Resistance to Pyrrolobenzodiazepine Dimers Is Associated with SLFN11 Downregulation and Can Be Reversed through Inhibition of ATR

by Selleckchem | Jun 30 2023

Resistance to antibody-drug conjugates (ADCs) has been observed in both preclinical models and clinical studies. However, mechanisms of resistance to pyrrolobenzodiazepine (PBD)-conjugated ADCs have not been well characterized and thus, this study was designed to investigate development of resistance to PBD dimer warheads and PBD-conjugated ADCs. We established a PBD-resistant cell line, 361-PBDr, by treating human breast cancer MDA-MB-361 cells with gradually increasing concentrations of SG3199, the PBD dimer released from the PBD drug-linker tesirine. 361-PBDr cells were over 20-fold less sensitive to SG3199 compared with parental cells and were cross-resistant to other PBD warhead and ADCs conjugated with PBDs. Proteomic profiling revealed that downregulation of Schlafen family member 11 (SLFN11), a putative DNA/RNA helicase, sensitizing cancer cells to DNA-damaging agents, was associated with PBD resistance. Confirmatory studies demonstrated that siRNA knockdown of SLFN11 in multiple tumor cell lines conferred reduced sensitivity to SG3199 and PBD-conjugated ADCs. Treatment with EPZ011989, an EZH2 inhibitor, derepressed SLFN11 expression in 361-PBDr and other SLFN11-deficient tumor cells, and increased sensitivity to PBD and PBD-conjugated ADCs, indicating that the suppression of SLFN11 expression is associated with histone methylation as reported. Moreover, we demonstrated that combining an ataxia telangiectasia and Rad3-related protein (ATR) inhibitor, AZD6738, with SG3199 or PBD-based ADCs led to synergistic cytotoxicity in either resistant 361-PBDr cells or cells that SLFN11 was knocked down via siRNA. Collectively, these data provide insights into potential development of resistance to PBDs and PBD-conjugated ADCs, and more importantly, inform strategy development to overcome such resistance.

Comments:

The study you described aimed to investigate the development of resistance to pyrrolobenzodiazepine (PBD)-conjugated antibody-drug conjugates (ADCs). The researchers established a PBD-resistant cell line called 361-PBDr by gradually increasing the concentrations of SG3199, a PBD dimer released from the PBD drug-linker tesirine, in human breast cancer MDA-MB-361 cells.
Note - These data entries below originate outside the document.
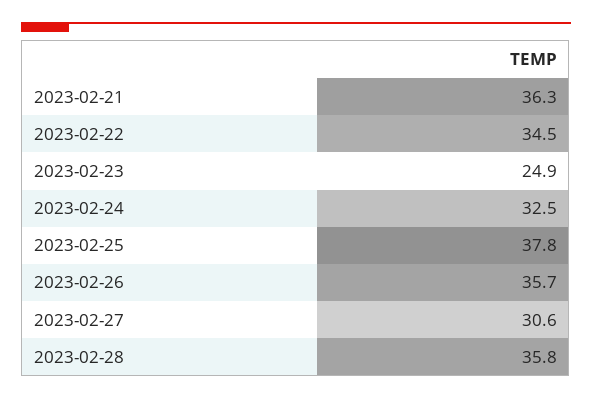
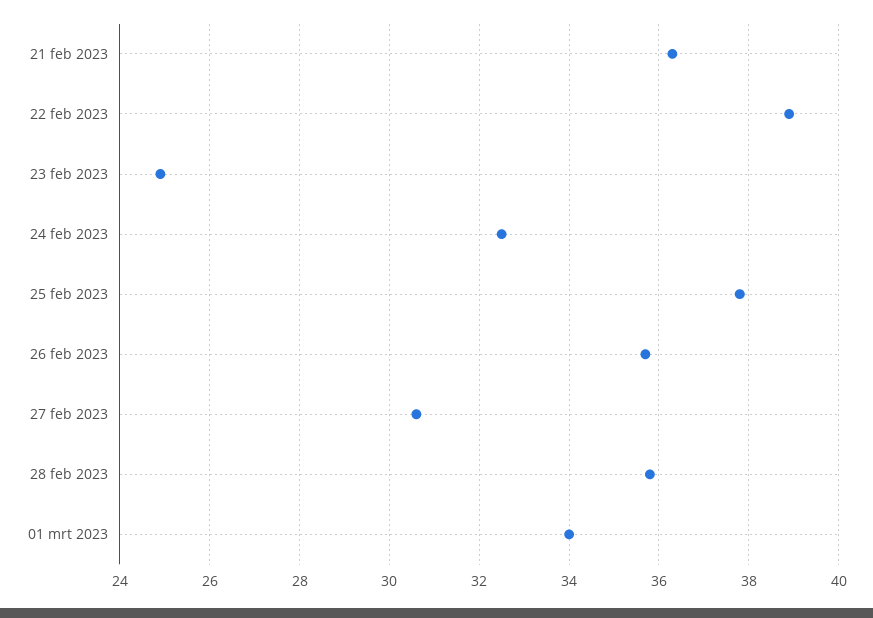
2023-02-22: 34.5 -> 39
01 mrt 2023: none -> 34

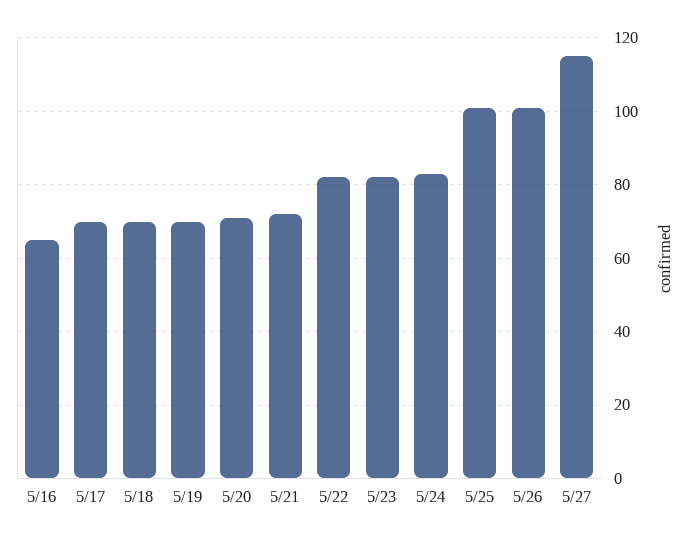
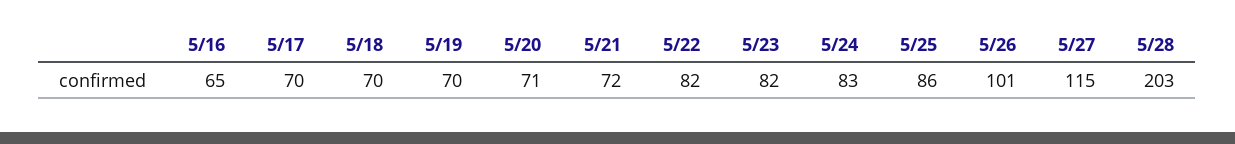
5/25: 100 -> 86
5/28: none -> 203

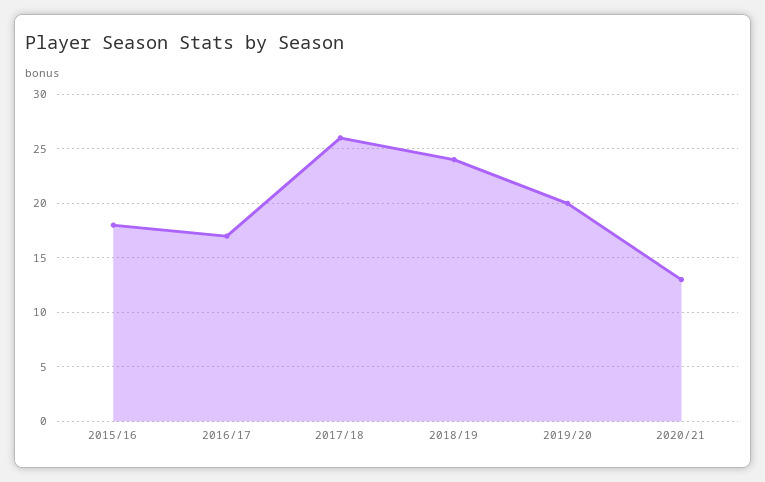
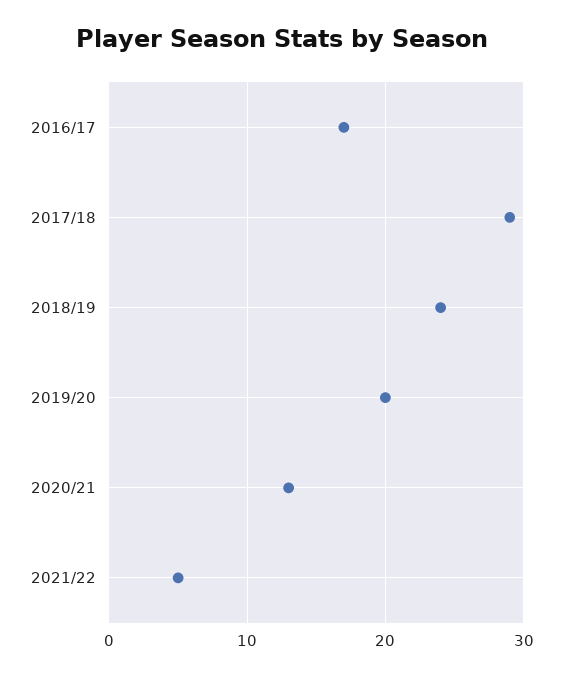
2015/16: 18 -> none
2017/18: 26 -> 29
2021/22: none -> 5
The results showed that the 361-PBDr cells were over 20-fold less sensitive to SG3199 compared to the parental cells. Additionally, these resistant cells demonstrated cross-resistance to other PBD warheads and ADCs conjugated with PBDs. To understand the underlying mechanisms of resistance, the researchers conducted proteomic profiling and identified downregulation of Schlafen family member 11 (SLFN11), a DNA/RNA helicase known to sensitize cancer cells to DNA-damaging agents, as being associated with PBD resistance.

Confirmatory studies using siRNA knockdown of SLFN11 in multiple tumor cell lines showed reduced sensitivity to SG3199 and PBD-conjugated ADCs. Further experiments revealed that treatment with EPZ011989, an EZH2 inhibitor, led to the derepression of SLFN11 expression in 361-PBDr cells and other SLFN11-deficient tumor cells, consequently increasing their sensitivity to PBDs and PBD-conjugated ADCs. This finding suggested that the suppression of SLFN11 expression may be associated with histone methylation, as previously reported.

Moreover, the researchers demonstrated that combining an ataxia telangiectasia and Rad3-related protein (ATR) inhibitor called AZD6738 with SG3199 or PBD-based ADCs resulted in synergistic cytotoxicity in both resistant 361-PBDr cells and cells in which SLFN11 was knocked down via siRNA. These findings provide insights into the potential development of resistance to PBDs and PBD-conjugated ADCs. Furthermore, they inform the development of strategies to overcome such resistance, such as the use of EZH2 inhibitors and ATR inhibitors in combination with PBD-based therapies.